In July 2021, following the Court of Appeals decision in Freedom Mtge. Corp. v. Engel , 37 N.Y.3d 1, 146 N.Y.S.3d 542, 169 N.E.3d 912 (2021), plaintiff moved for leave to renew, seeking, among other things, a reversal of the May 2020 order that granted defendants summary judgment and dismissed the complaint. Defendants opposed the motion as untimely. In March 2022, Supreme Court denied plaintiff's motion, finding that it was untimely, as the motion was brought long after the time to take an appeal had expired. The court issued a corrected order in May 2022, the substance of which is identical to the March 2022 order. Plaintiff appeals.
As the May 11, 2022 corrected order superseded the March 22, 2022 order, plaintiff's appeal from the earlier order must be dismissed (see Borelli v. JB IV, LLC, 209 A.D.3d 1121, 1122 n. 1, 177 N.Y.S.3d 180 [3d Dept. 2022] ).

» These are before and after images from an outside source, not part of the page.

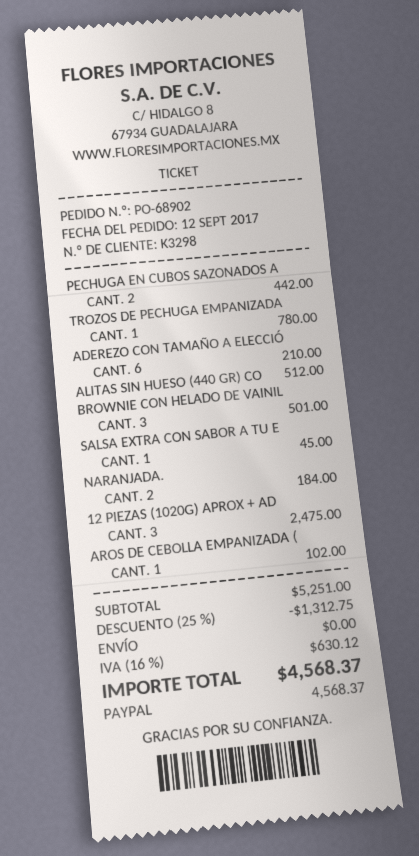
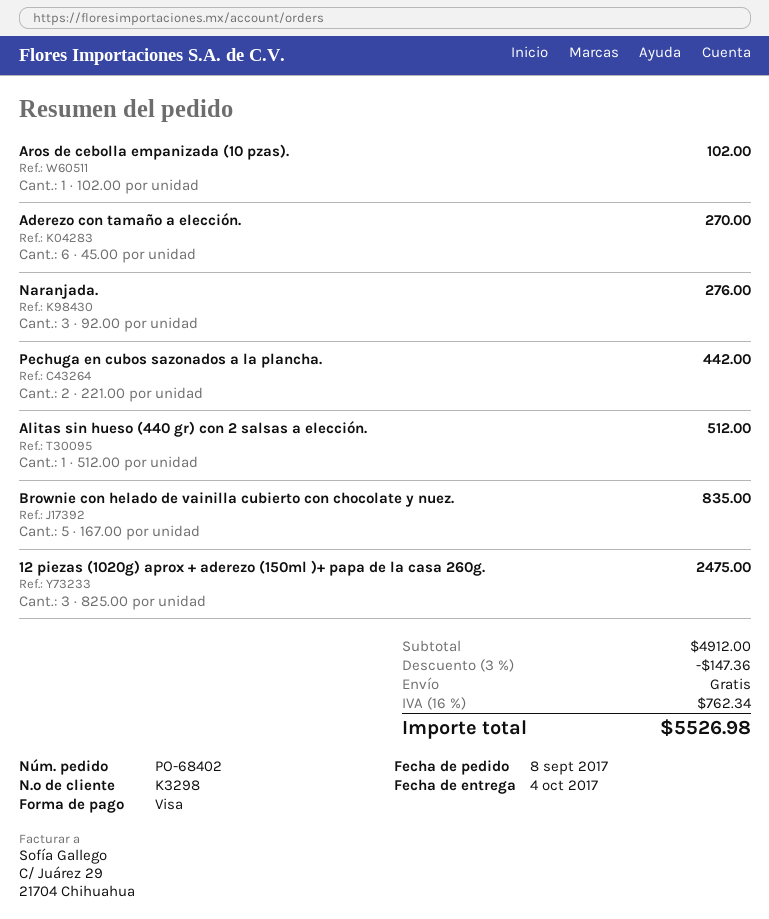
order number: PO-68902 -> PO-68402
order date: 2017-09-12 -> 2017-09-08
payment method: PayPal -> Visa
TROZOS DE PECHUGA EMPANIZADA: 1 for 780.00 -> none
ADEREZO CON TAMAÑO A ELECCIÓ: 6 for 210.00 -> 6 for 270.00
BROWNIE CON HELADO DE VAINIL: 3 for 501.00 -> 5 for 835.00
SALSA EXTRA CON SABOR A TU E: 1 for 45.00 -> none
NARANJADA.: 2 for 184.00 -> 3 for 276.00
subtotal: 5251.00 -> 4912.00
discount: 25% = 1312.75 -> 3% = 147.36
tax: 16% = 630.12 -> 16% = 762.34
total: 4568.37 -> 5526.98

"Absent circumstances set forth in CPLR 5015, which are inapplicable here, a motion for leave to renew based upon an alleged change in the law must be made prior to the entry of a final judgment, or before the time to appeal has fully expired" ( Wilmington Trust N.A. v. Fife, 212 A.D.3d 550, 550, 183 N.Y.S.3d 354 [1st Dept. 2023] [internal quotation marks and citations omitted]; see Opalinski v. City of New York, 205 A.D.3d 917, 919, 168 N.Y.S.3d 116 [2d Dept. 2022], lv dismissed 39 N.Y.3d 935 177 N.Y.S.3d 210, 198 N.E.3d 485 [2022] ; Bray v. Gluck, 235 A.D.2d 72, 74, 663 N.Y.S.2d 725 [3d Dept. 1997], lv dismissed 91 N.Y.2d 1002, 676 N.Y.S.2d 129, 698 N.E.2d 958 [1998] ; Patrick M. Connors, Prac Commentaries, McKinney's Cons Law of NY, CPLR C2221:9). Contrary to plaintiff's assertion, the May 2020 order, which granted defendants’ motion for summary judgment and dismissed the complaint, was a final order (see GMAT Legal Tit. Trust 2014–1, U.S. Bank N.A. v. Wood, 192 A.D.3d 1285, 1286, 144 N.Y.S.3d 237 [3d Dept. 2021] ; WFE Ventures, Inc. v. Mills, 139 A.D.3d 1157, 1159, 31 N.Y.S.3d 284 [3d Dept. 2016] ). As the record reveals that such final order was entered, and that plaintiff was served in June 2020, the time to appeal from that order had long expired when plaintiff moved for leave to renew in July 2021 (see CPLR 5513[a] ). Consequently, Supreme Court properly denied plaintiff's motion for leave to renew, premised on a change in the law, as untimely (see Matter of 160 E. 84th St. v. New York State Div. of Hous. & Community Renewal, 203 A.D.3d 501, 501, 161 N.Y.S.3d 776 [1st Dept. 2022] ; Redeye v. Progressive Ins. Co., 158 A.D.3d 1208, 1209, 71 N.Y.S.3d 233 [4th Dept. 2018] ; Washington Mut. Bank, FA v. Itzkowitz, 47 A.D.3d 923, 923, 851 N.Y.S.2d 599 [2d Dept. 2008] ; Bray v. Gluck, 235 A.D.2d at 74, 663 N.Y.S.2d 725 ). In light of the foregoing, plaintiff's remaining contentions have been rendered academic.
Egan Jr., J.P., Lynch and Pritzker, JJ., concur.
ORDERED that the appeal from the March 22, 2022 order is dismissed, without costs.
ORDERED that the May 11, 2022 corrected order is affirmed, without costs.